··· Available data ···

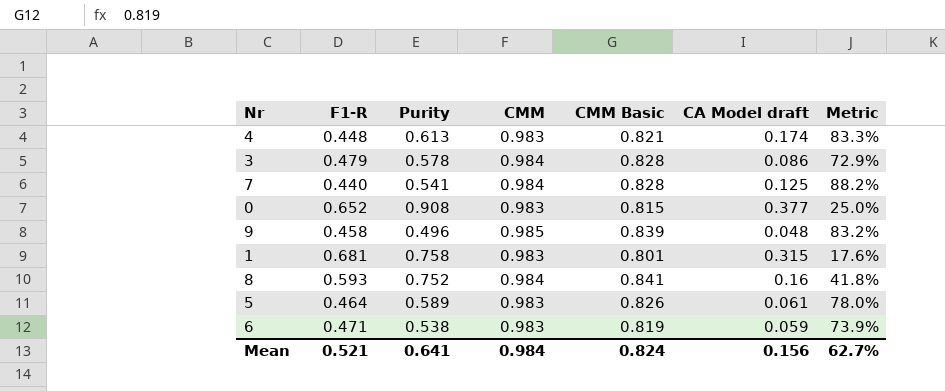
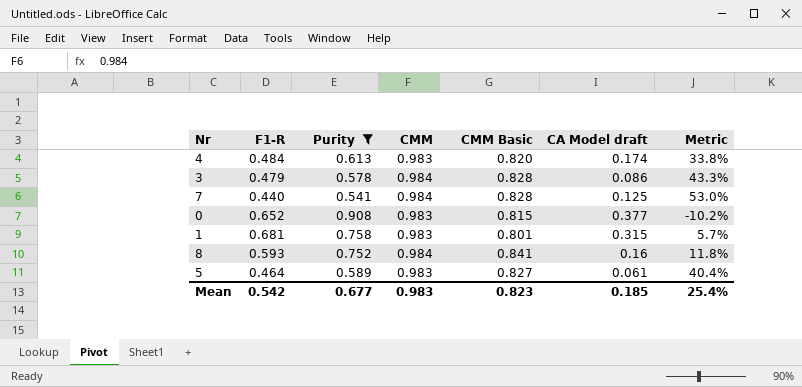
filter: none -> Purity >= 0.541
column Metric | formula: ([CMM Basic] - [F1-R]) / [F1-R] -> ([CMM Basic] - [Purity]) / [Purity]
4 | F1-R: 0.448 -> 0.484
4 | CMM Basic: 0.821 -> 0.820
5 | CMM Basic: 0.826 -> 0.827
Mean | F1-R: 0.521 -> 0.542
Mean | Purity: 0.641 -> 0.677
Mean | CMM: 0.984 -> 0.983
Mean | CMM Basic: 0.824 -> 0.823
Mean | CA Model draft: 0.156 -> 0.185
Mean | Metric: 62.7% -> 25.4%

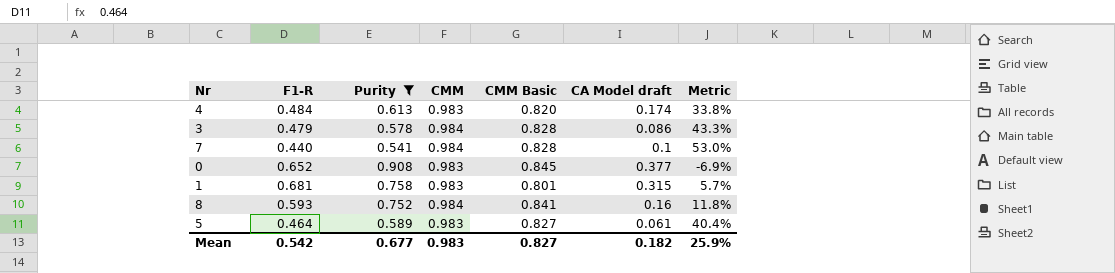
7 | CA Model draft: 0.125 -> 0.1
0 | CMM Basic: 0.815 -> 0.845
0 | Metric: -10.2% -> -6.9%
Mean | CMM Basic: 0.823 -> 0.827
Mean | CA Model draft: 0.185 -> 0.182
Mean | Metric: 25.4% -> 25.9%

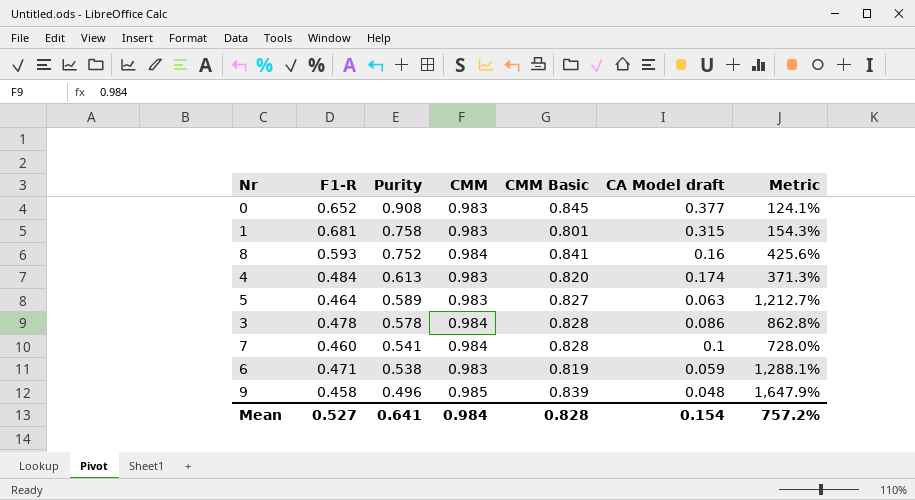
filter: Purity >= 0.541 -> none
row order: none -> Purity descending
column Metric | formula: ([CMM Basic] - [Purity]) / [Purity] -> ([CMM Basic] - [CA Model draft]) / [CA Model draft]
5 | CA Model draft: 0.061 -> 0.063
3 | F1-R: 0.479 -> 0.478
7 | F1-R: 0.440 -> 0.460
Mean | F1-R: 0.542 -> 0.527
Mean | Purity: 0.677 -> 0.641
Mean | CMM: 0.983 -> 0.984
Mean | CMM Basic: 0.827 -> 0.828
Mean | CA Model draft: 0.182 -> 0.154
Mean | Metric: 25.9% -> 757.2%

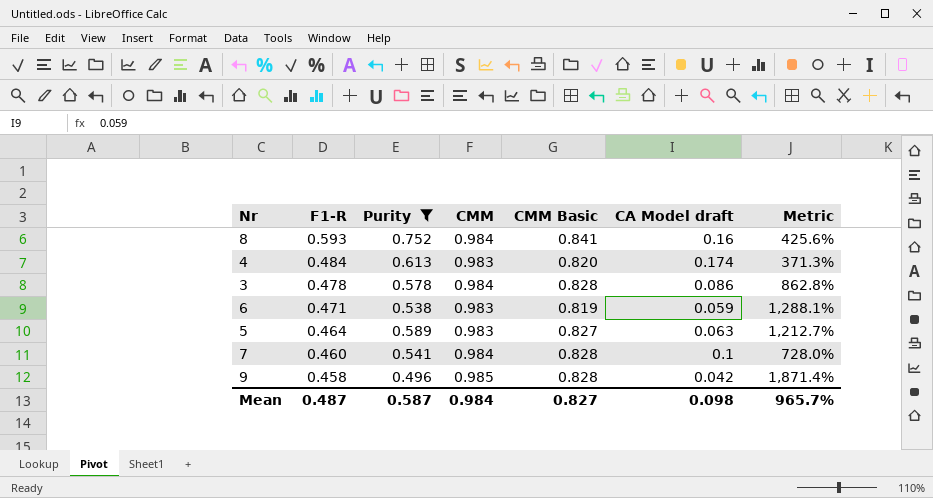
filter: none -> Purity <= 0.752
row order: Purity descending -> F1-R descending
9 | CMM Basic: 0.839 -> 0.828
9 | CA Model draft: 0.048 -> 0.042
9 | Metric: 1,647.9% -> 1,871.4%
Mean | F1-R: 0.527 -> 0.487
Mean | Purity: 0.641 -> 0.587
Mean | CMM Basic: 0.828 -> 0.827
Mean | CA Model draft: 0.154 -> 0.098
Mean | Metric: 757.2% -> 965.7%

···

Activity
Above are records with pictures. Reproduce exactly only the lines from the line with "7 | F1-R: 0.440 -> 0.460" through the line with "Mean | F1-R: 0.527 -> 0.487", both ends included, and leave the pictures out.

Solution to the exercise
7 | F1-R: 0.440 -> 0.460
Mean | F1-R: 0.542 -> 0.527
Mean | Purity: 0.677 -> 0.641
Mean | CMM: 0.983 -> 0.984
Mean | CMM Basic: 0.827 -> 0.828
Mean | CA Model draft: 0.182 -> 0.154
Mean | Metric: 25.9% -> 757.2%

filter: none -> Purity <= 0.752
row order: Purity descending -> F1-R descending
9 | CMM Basic: 0.839 -> 0.828
9 | CA Model draft: 0.048 -> 0.042
9 | Metric: 1,647.9% -> 1,871.4%
Mean | F1-R: 0.527 -> 0.487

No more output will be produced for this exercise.